* **TASK PROMPT**: Filter this material down to the lines that hold "block", copying each one.

* **TASK DATA**:
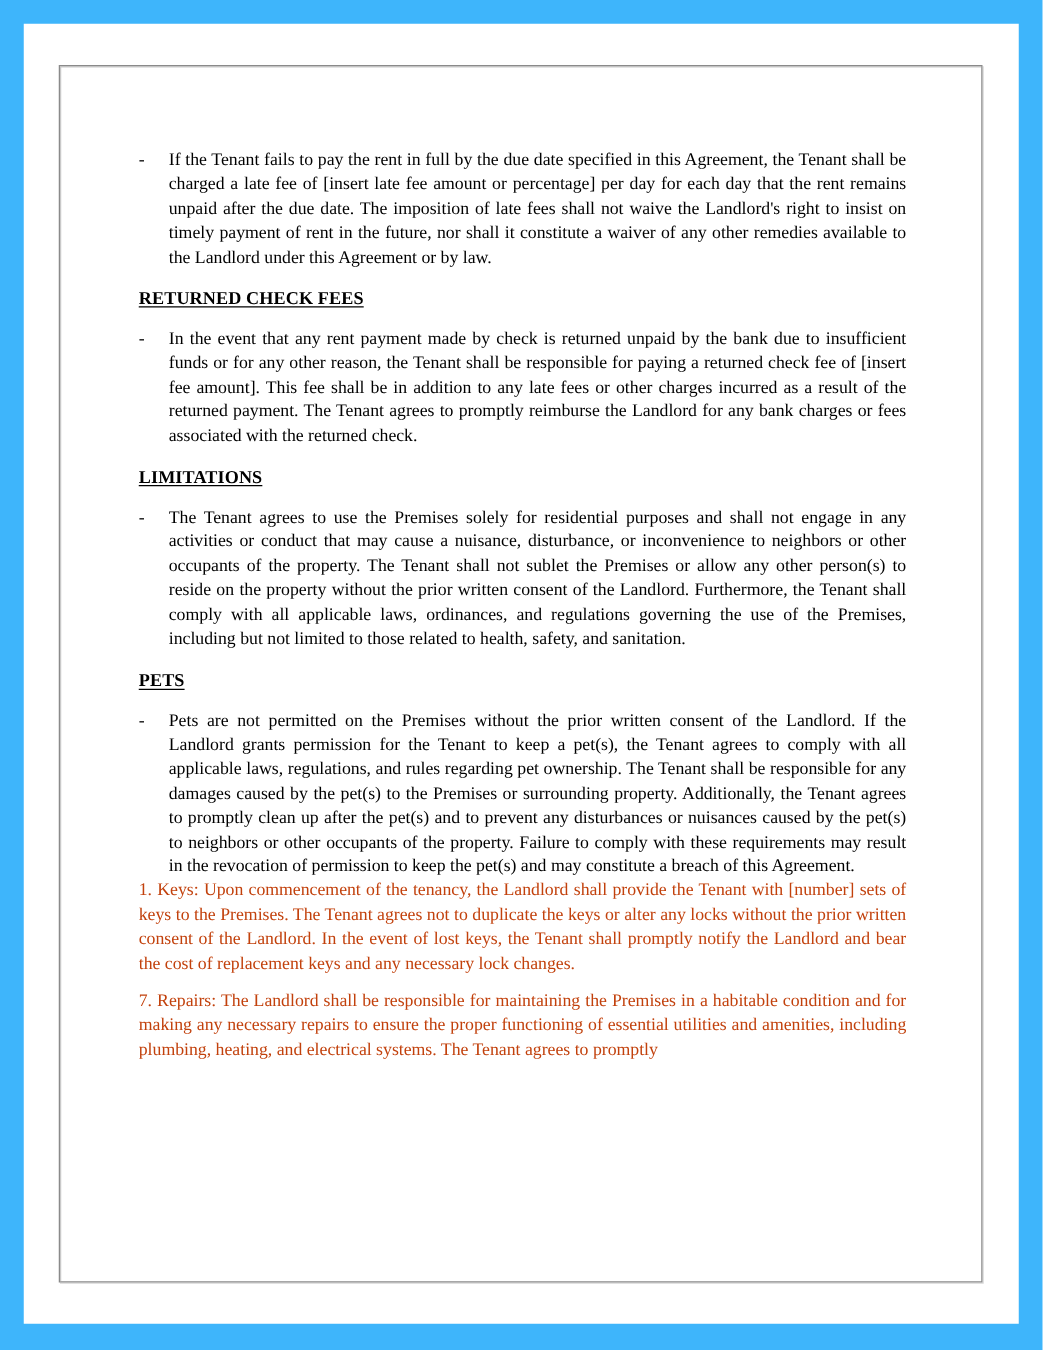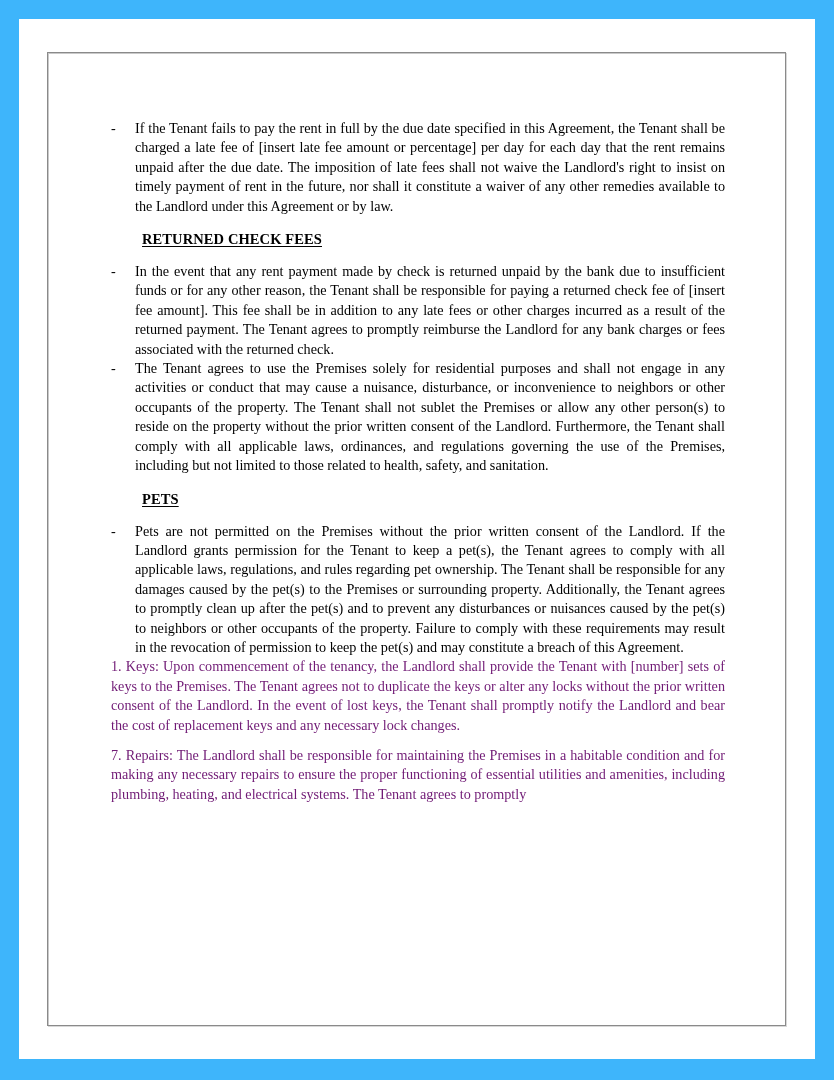--- a/index.html
+++ b/index.html
@@ -61,7 +61,6 @@
   .heading-block {
     margin-top: 14px;
     margin-bottom: 13px;
-    margin-left: 31px;
   }
 
   

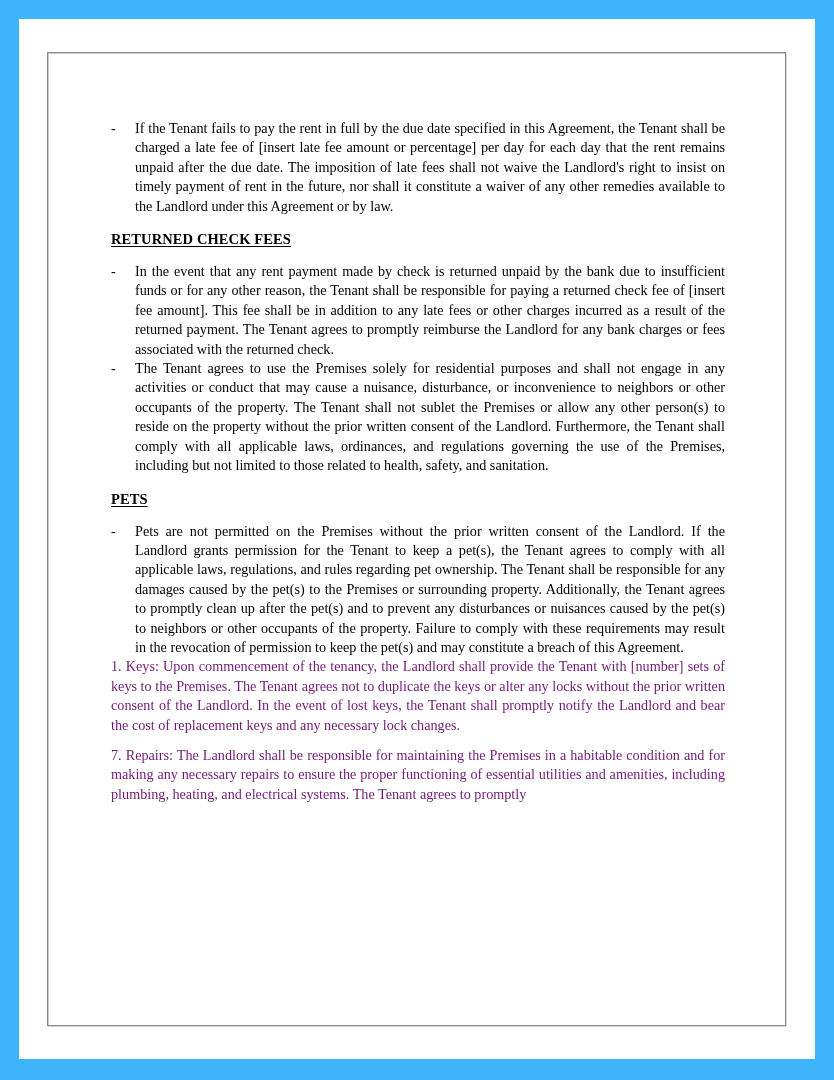--- a/index.html
+++ b/index.html
@@ -125,6 +125,9 @@
       </div>
 
       <div class="section">
+        <div class="heading-block">
+          <div class="doc-heading">LIMITATIONS</div>
+        </div>
         <div class="clause">
           <span class="clause-marker">-</span>
           <span>The Tenant agrees to use the Premises solely for residential purposes and shall not engage in any activities or conduct that may cause a nuisance, disturbance, or inconvenience to neighbors or other occupants of the property. The Tenant shall not sublet the Premises or allow any other person(s) to reside on the property without the prior written consent of the Landlord. Furthermore, the Tenant shall comply with all applicable laws, ordinances, and regulations governing the use of the Premises, including but not limited to those related to health, safety, and sanitation.</span>

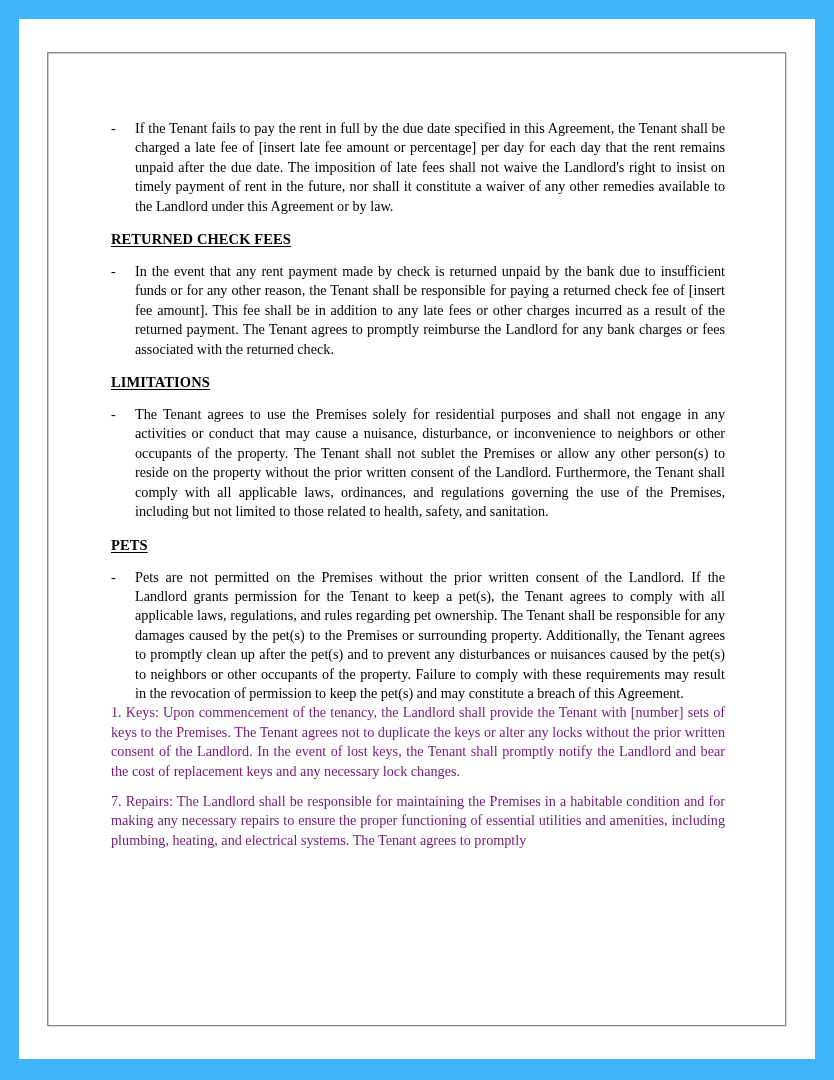--- a/index.html
+++ b/index.html
@@ -88,7 +88,7 @@
     font-size: 14.2px;
     line-height: 19.4px;
     text-align: justify;
-    color: #701a75;
+    color: #c2410c;
     margin: 0 0 11px 0;
   }
   .numbered-para:last-child {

* **WRITTEN ANSWER**:
   .heading-block {
+        <div class="heading-block">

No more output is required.